Environmental degradation has become a burning issue in the modern world. The exploitation of the environment has increased in recent years with the increase in population, land encroachment, unmanaged infrastructure construction, rapid urbanisation and higher growth of industrialisation. Climate change, an outcome of environmental degradation, has led to major environmental disasters. The rise in temperature, natural calamities, loss of habitats, difficulties in availing safe drinking water as well as a threat to life and livelihoods have their direct bearing on environment.
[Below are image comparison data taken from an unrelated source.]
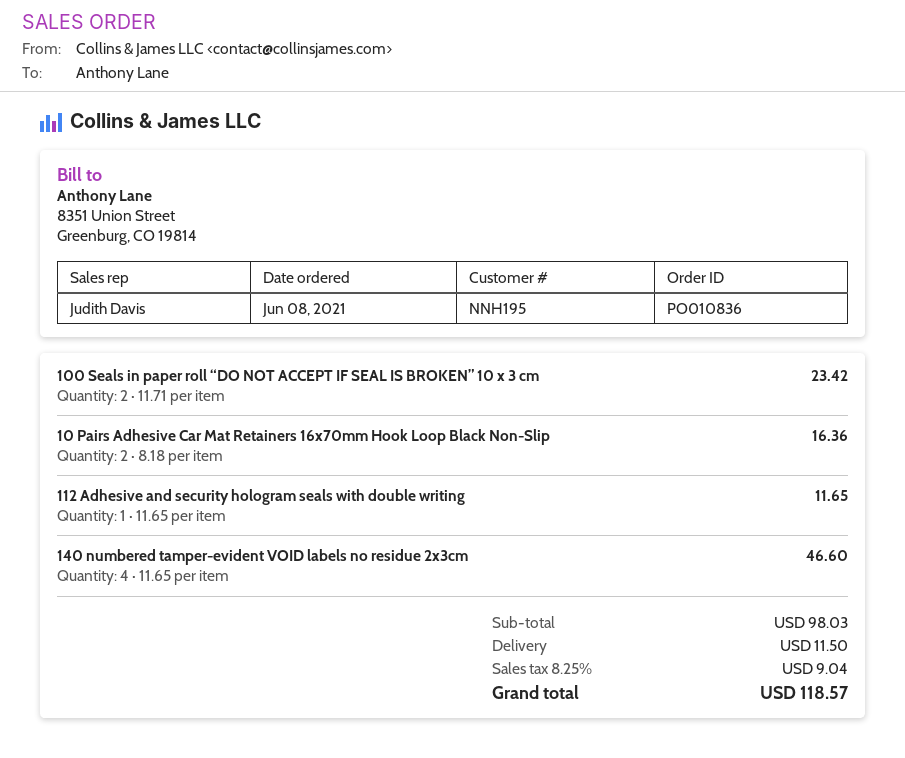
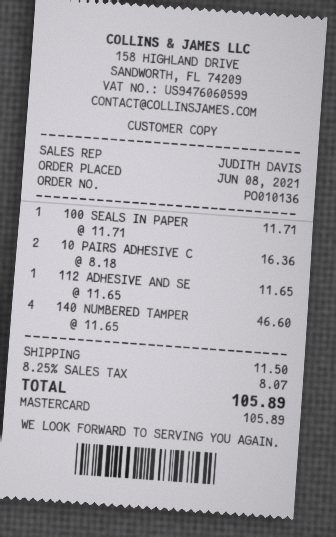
order number: PO010836 -> PO010136
100 Seals in paper roll “DO NOT ACCEPT IF SEAL IS BROKEN” 10 x 3 cm: 2 x 11.71 = 23.42 -> 1 x 11.71 = 11.71
tax: 8.25% = 9.04 -> 8.25% = 8.07
total: 118.57 -> 105.89

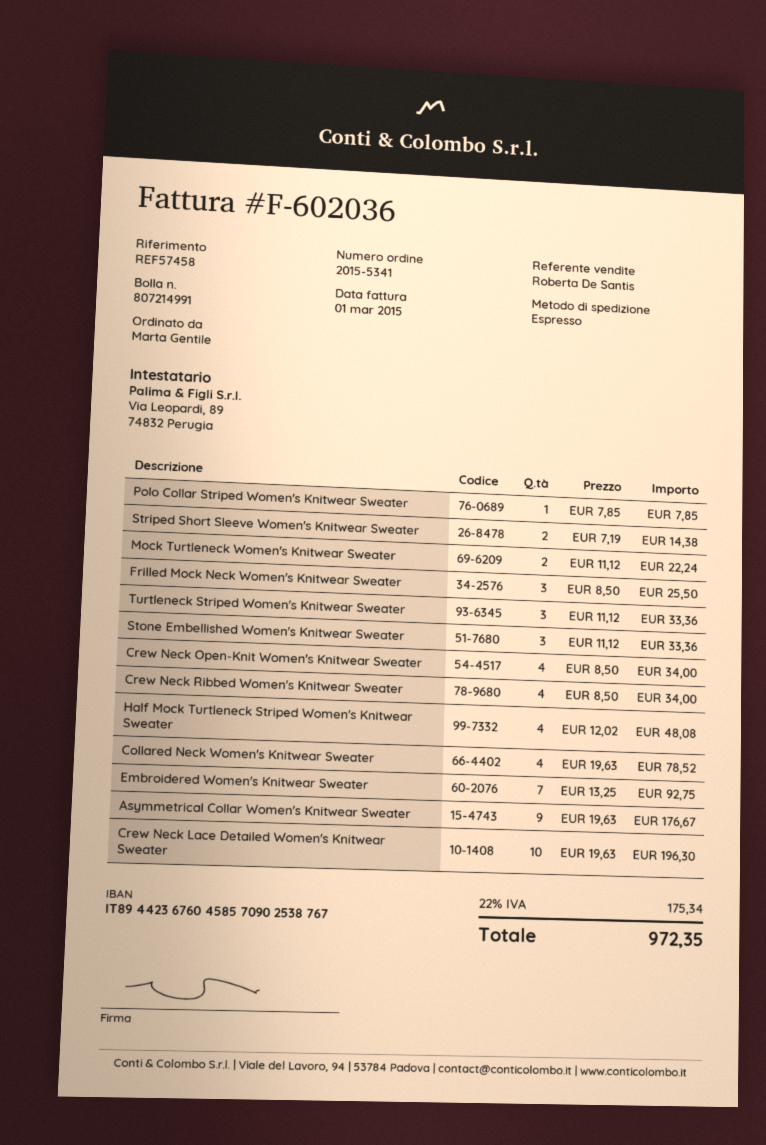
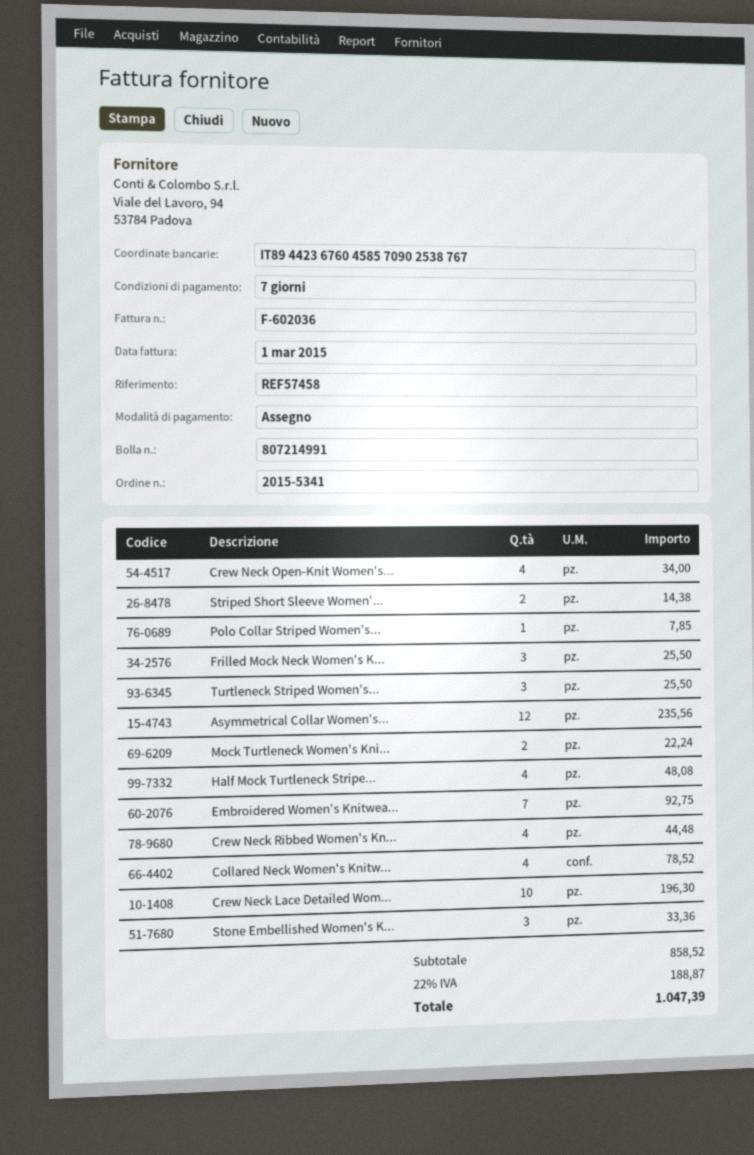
Turtleneck Striped Women's Knitwear Sweater: 3 for 33.36 -> 3 for 25.50
Crew Neck Ribbed Women's Knitwear Sweater: 4 for 34.00 -> 4 for 44.48
Asymmetrical Collar Women's Knitwear Sweater: 9 for 176.67 -> 12 for 235.56
tax: 22% = 175.34 -> 22% = 188.87
total: 972.35 -> 1047.39

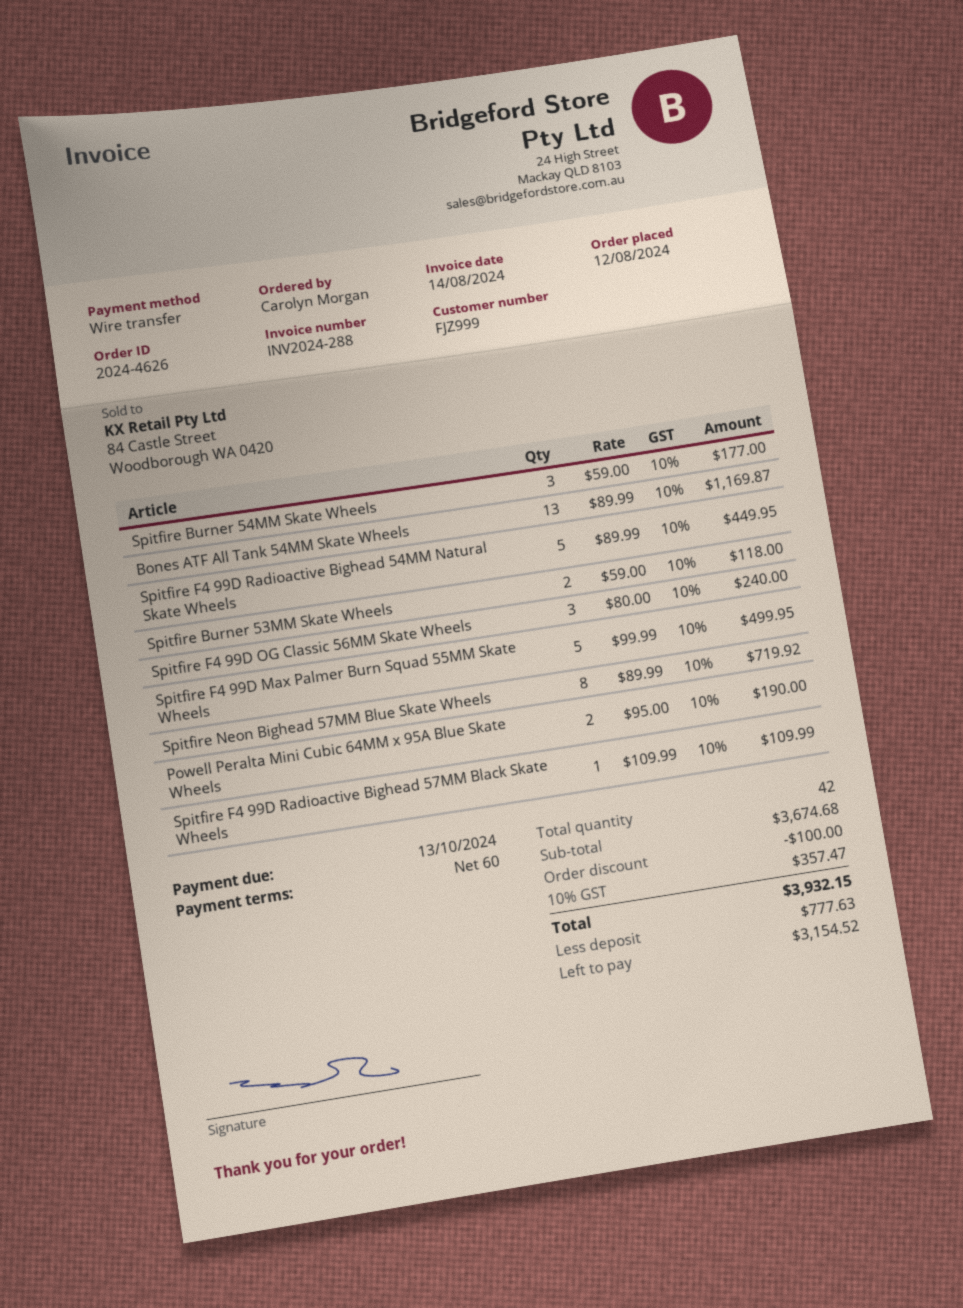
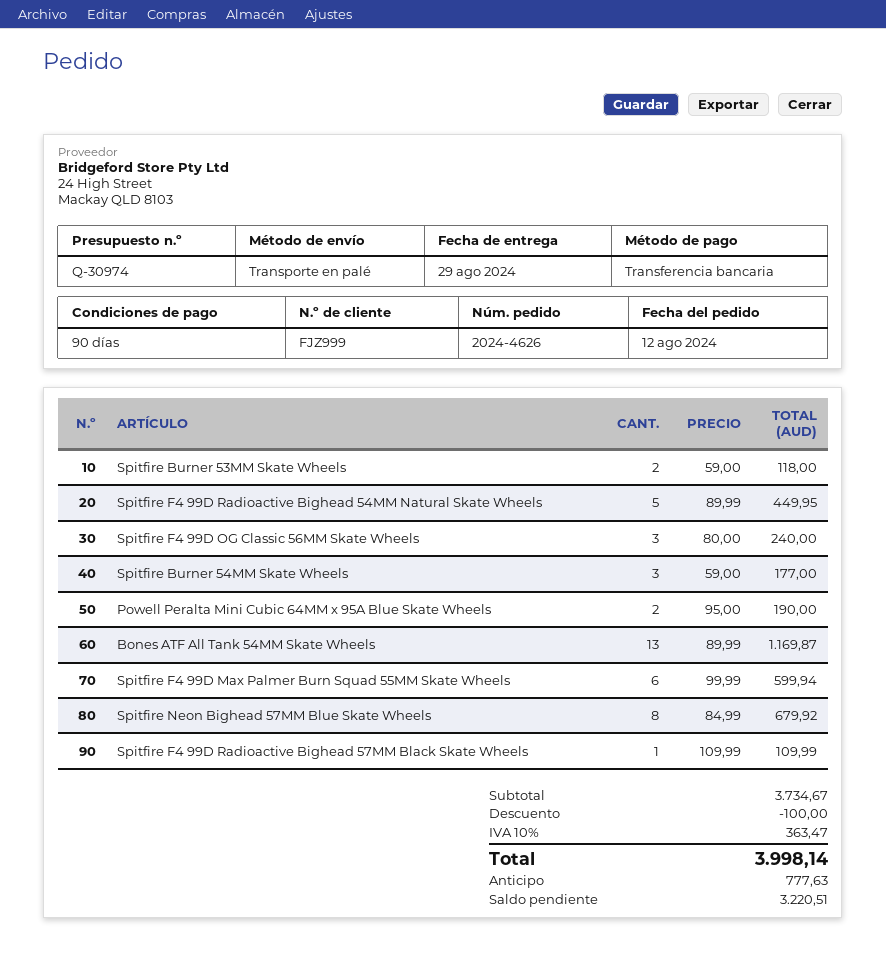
payment terms: 60 days -> 90 days
Spitfire F4 99D Max Palmer Burn Squad 55MM Skate Wheels: 5 x 99.99 = 499.95 -> 6 x 99.99 = 599.94
Spitfire Neon Bighead 57MM Blue Skate Wheels: 8 x 89.99 = 719.92 -> 8 x 84.99 = 679.92
subtotal: 3674.68 -> 3734.67
tax: 10% = 357.47 -> 10% = 363.47
total: 3932.15 -> 3998.14
balance: 3154.52 -> 3220.51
Many governments, international agencies and concerned authorities have been burning the midnight oil to reduce this degradation, but to no avail. Nepal, which is a country nestled in the Himalayan range, has lately found itself at the receiving end owing to the debasement of ecosystems and environmental degradation. Rapid urbanisation has caused the thinning of its once lush thick forests and shrinkage of water bodies. The greedy merchants, who have been eyeing rich forest resources and river-borne products, have made the matter worst for us when it comes to protecting our ecosystem and overall environment. As if these were not enough, the global impact of climate change has given us nightmares. This crisis has turned many of our Himalayan mountains snow-less while the incidents of drying up of snow-fed rivers and lakes have affected our surroundings, lives and livelihoods. Many of our ecosystems, including Chure Hill and Bagmati River and other forest and water ecosystems, have receiving a blow owing to higher exploitation for commercial purposes. All these crises have called for strong measures to protect our environment and restoration of our ecosystems.
Governments must enact laws and rules by following the advice that environment experts have put forth when it comes to bolster our ecosystems and protect our environment from degrading further. Experts say that governments must make a thorough scientific study before the construction of the development projects such as hydropower and road to protect ecology. Since most of the natural ecosystem has been converted into artificial places, infrastructures, cities and towns, it may not be possible to restore them to their original form. However, we can lessen the impact of the loss of such a system by planting trees in the cities, replanting and repairing wetlands. All kinds of ecosystems such as forests, farmlands and wetlands can be restored by adopting scientific ways while rivers, ponds, lakes and beaches can be cleaned to preserve and boost the ecosystems.
Since a healthier ecosystem with richer biodiversity provides greater benefits - more fertile soil, bigger forest products and larger storage of greenhouse gases - the government must enact and enforce strong laws and regulations to protect our ecosystem. Ecosystem protection is vital for a country like ours, where fertile land can soon turn into barren, fallow areas if the loss of ecosystem continues. The importance of the protection of the ecosystem and environment has also been highlighted through World Environment Day that falls on June 5 every year. This year the day was marked with the theme, ‘Ecosystem Restoration.’ Our government would do well to serve the country and people if it works to realise this theme carrying out environment and ecosystem protection and restoration activities throughout the nation.